Re: [PATCH] perf/x86/intel/uncore: Fix NULL pointer dereference issue in upi_fill_topology()

From: Liang, Kan
Date: Mon Nov 20 2023 - 16:22:15 EST




On 2023-11-20 2:49 p.m., Alexander Antonov wrote:
>
> On 11/15/2023 8:00 PM, Liang, Kan wrote:
>>
>> On 2023-11-15 10:13 a.m., alexander.antonov@xxxxxxxxxxxxxxx wrote:
>>> From: Alexander Antonov <alexander.antonov@xxxxxxxxxxxxxxx>
>>>
>>> The NULL dereference happens inside upi_fill_topology() procedure in
>>> case of disabling one of the sockets on the system.
>>>
>>> For example, if you disable the 2nd socket on a 4-socket system then
>>> uncore_max_dies() returns 3 and inside pmu_alloc_topology() memory will
>>> be allocated only for 3 sockets and stored in type->topology.
>>> In discover_upi_topology() memory is accessed by socket id from
>>> CPUNODEID
>>> registers which contain physical ids (from 0 to 3) and on the line:
>>>
>>>      upi = &type->topology[nid][idx];
>>>
>>> out-of-bound access will happen and the 'upi' pointer will be passed to
>>> upi_fill_topology() where it will be dereferenced.
>>>
>>> To avoid this issue update the code to convert physical socket id to
>>> logical socket id in discover_upi_topology() before accessing memory.
>>>
>>> Fixes: f680b6e6062e ("perf/x86/intel/uncore: Enable UPI topology
>>> discovery for Icelake Server")
>>> Reported-by: Kyle Meyer <kyle.meyer@xxxxxxx>
>>> Tested-by: Kyle Meyer <kyle.meyer@xxxxxxx>
>>> Signed-off-by: Alexander Antonov <alexander.antonov@xxxxxxxxxxxxxxx>
>>> ---
>>>   arch/x86/events/intel/uncore_snbep.c | 10 ++++++++--
>>>   1 file changed, 8 insertions(+), 2 deletions(-)
>>>
>>> diff --git a/arch/x86/events/intel/uncore_snbep.c
>>> b/arch/x86/events/intel/uncore_snbep.c
>>> index 8250f0f59c2b..49bc27ab26ad 100644
>>> --- a/arch/x86/events/intel/uncore_snbep.c
>>> +++ b/arch/x86/events/intel/uncore_snbep.c
>>> @@ -5596,7 +5596,7 @@ static int discover_upi_topology(struct
>>> intel_uncore_type *type, int ubox_did, i
>>>       struct pci_dev *ubox = NULL;
>>>       struct pci_dev *dev = NULL;
>>>       u32 nid, gid;
>>> -    int i, idx, ret = -EPERM;
>>> +    int i, idx, lgc_pkg, ret = -EPERM;
>>>       struct intel_uncore_topology *upi;
>>>       unsigned int devfn;
>>>   @@ -5614,8 +5614,13 @@ static int discover_upi_topology(struct
>>> intel_uncore_type *type, int ubox_did, i
>>>           for (i = 0; i < 8; i++) {
>>>               if (nid != GIDNIDMAP(gid, i))
>>>                   continue;
>>> +            lgc_pkg = topology_phys_to_logical_pkg(i);
>>> +            if (lgc_pkg < 0) {
>>> +                ret = -EPERM;
>>> +                goto err;
>>> +            }
>> In the snbep_pci2phy_map_init(), there are similar codes to find the
>> logical die id.
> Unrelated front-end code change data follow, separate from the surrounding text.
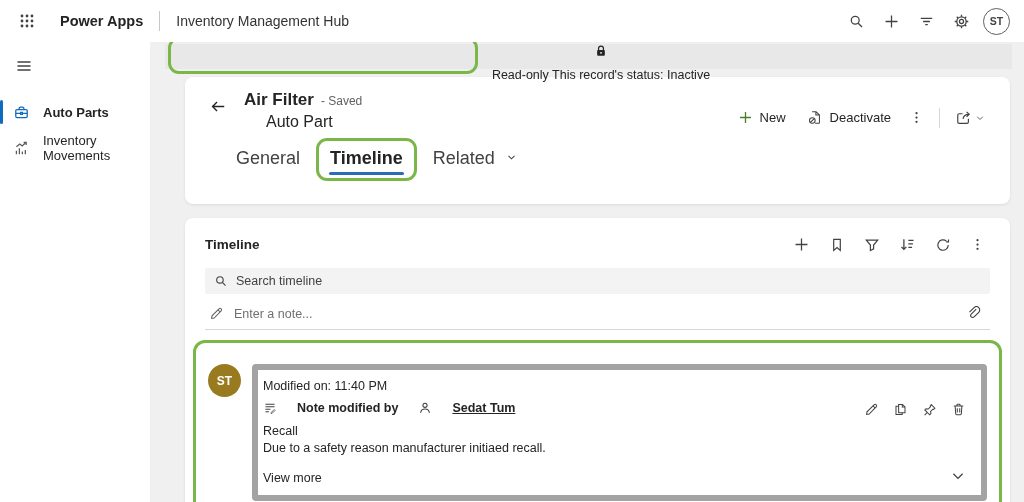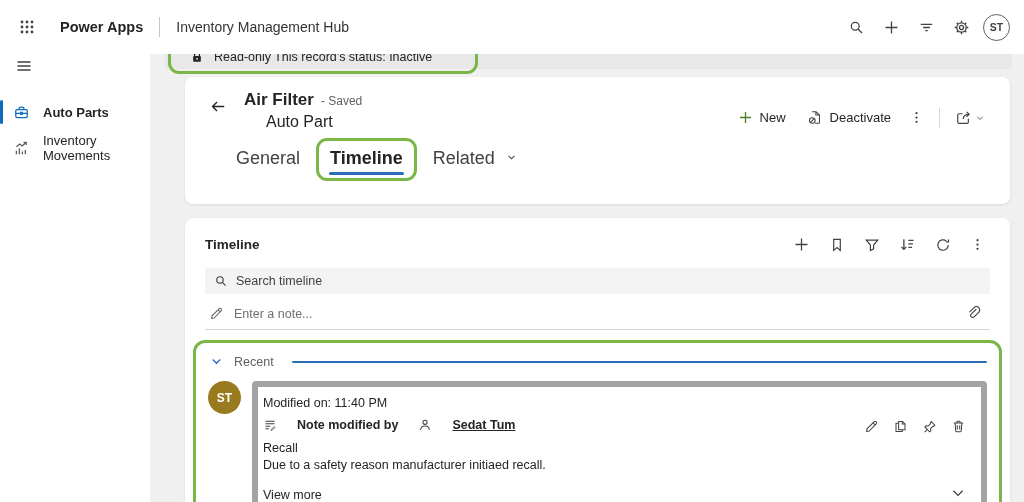--- a/index.html
+++ b/index.html
@@ -8,7 +8,7 @@
   .screen { position:relative; width:1024px; height:502px; }
 
   
-  .topbar { position:absolute; top:0; left:0; right:0; height:54px; background:#fff;
+  .topbar { position:absolute; top:0; left:0; right:0; height:42px; background:#fff;
             display:flex; align-items:center; justify-content:space-between; padding:0 14px; z-index:5; }
   .tb-left { display:flex; align-items:center; gap:12px; }
   .app-name { font-weight:bold; font-size:14.5px; margin-left:8px; }

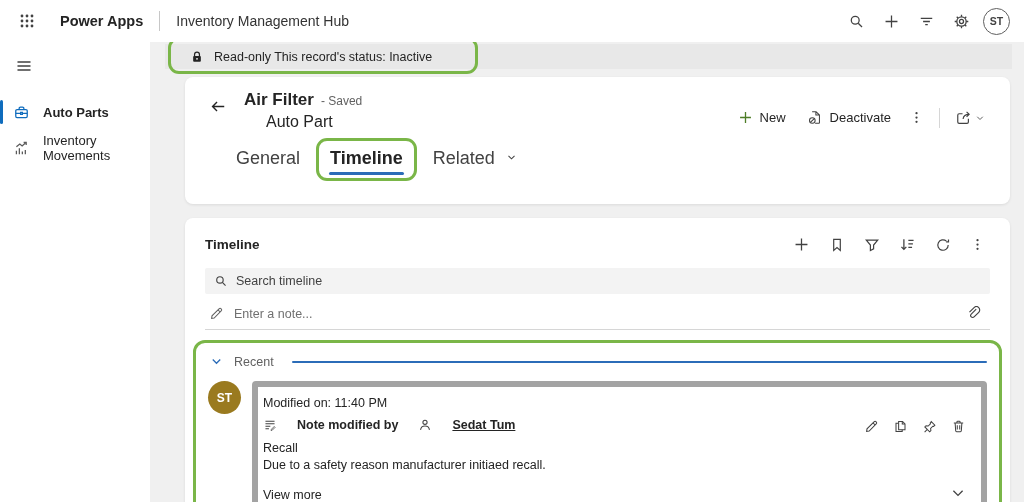--- a/index.html
+++ b/index.html
@@ -34,7 +34,7 @@
 
   
   .banner { position:relative; margin:2px 12px 0 0; height:25px; background:#e8e8e8;
-            display:flex; align-items:center; padding-left:25px; gap:10px; font-size:12.5px; color:#242424; }
+            display:flex; align-items:center; padding-left:25px; gap:10px; font-size:12.5px; color:#242424;flex-direction:column; }
   .banner .ring { position:absolute; left:3px; top:-7px; width:310px; height:37px;
                   border:3px solid var(--annotation-green,#7ab648); border-radius:11px; pointer-events:none; }
 

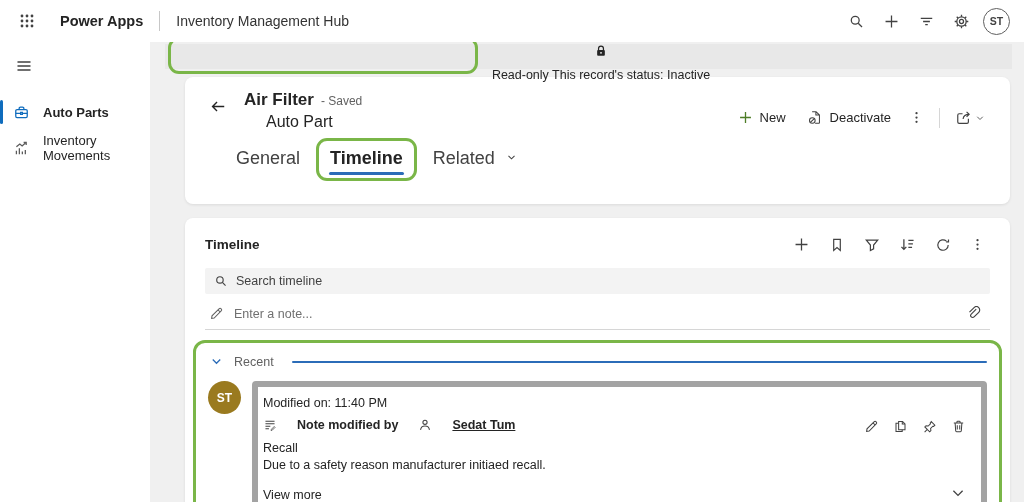--- a/index.html
+++ b/index.html
@@ -343,15 +343,6 @@
       </div>
 
       <div class="recent-box">
-        <div class="recent-row">
-          <button class="icon-btn" style="padding:2px;color:#2b6cb8">
-            <svg class="ic" width="13" height="13" viewBox="0 0 16 16" fill="none" stroke="#2b6cb8" stroke-width="1.6">
-              <path d="M3.4 5.6L8 10.2l4.6-4.6"></path>
-            </svg>
-          </button>
-          <span class="recent-label">Recent</span>
-          <span class="recent-rule"></span>
-        </div>
 
         <div class="note-item">
           <div class="note-avatar">ST</div>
Can we factor a common function for both of them?
>>
>> Thanks,
>> Kan
> Hi Kan,
>
> Thank you for your comment.
> Yes, I think we can factor out the common loop where GIDNIDMAP is being
> checked.
> But inside snbep_pci2phy_map_init() we have a bit different procedure which
> also does the following:
>
> if (topology_max_die_per_package() > 1)
>     die_id = i;
>
> I think that having this code, at least, in our case could bring us to the
> same issue which we are trying to fix. But of course we could
> parametrize this checking.

The topology_max_die_per_package() > 1 means there are more that 1 die
in a socket. AFAIK, it only happens on the Cascade Lake AP.

Did you observe it in the ICX?

Thanks,
Kan

>
> What do you think?
>
> Thanks,
> Alexander
>>
>>>               for (idx = 0; idx < type->num_boxes; idx++) {
>>> -                upi = &type->topology[nid][idx];
>>> +                upi = &type->topology[lgc_pkg][idx];
>>>                   devfn = PCI_DEVFN(dev_link0 + idx,
>>> ICX_UPI_REGS_ADDR_FUNCTION);
>>>                   dev =
>>> pci_get_domain_bus_and_slot(pci_domain_nr(ubox->bus),
>>>                                     ubox->bus->number,
>>> @@ -5626,6 +5631,7 @@ static int discover_upi_topology(struct
>>> intel_uncore_type *type, int ubox_did, i
>>>                           goto err;
>>>                   }
>>>               }
>>> +            break;
>>>           }
>>>       }
>>>   err:
>>>
>>> base-commit: 9bacdd8996c77c42ca004440be610692275ff9d0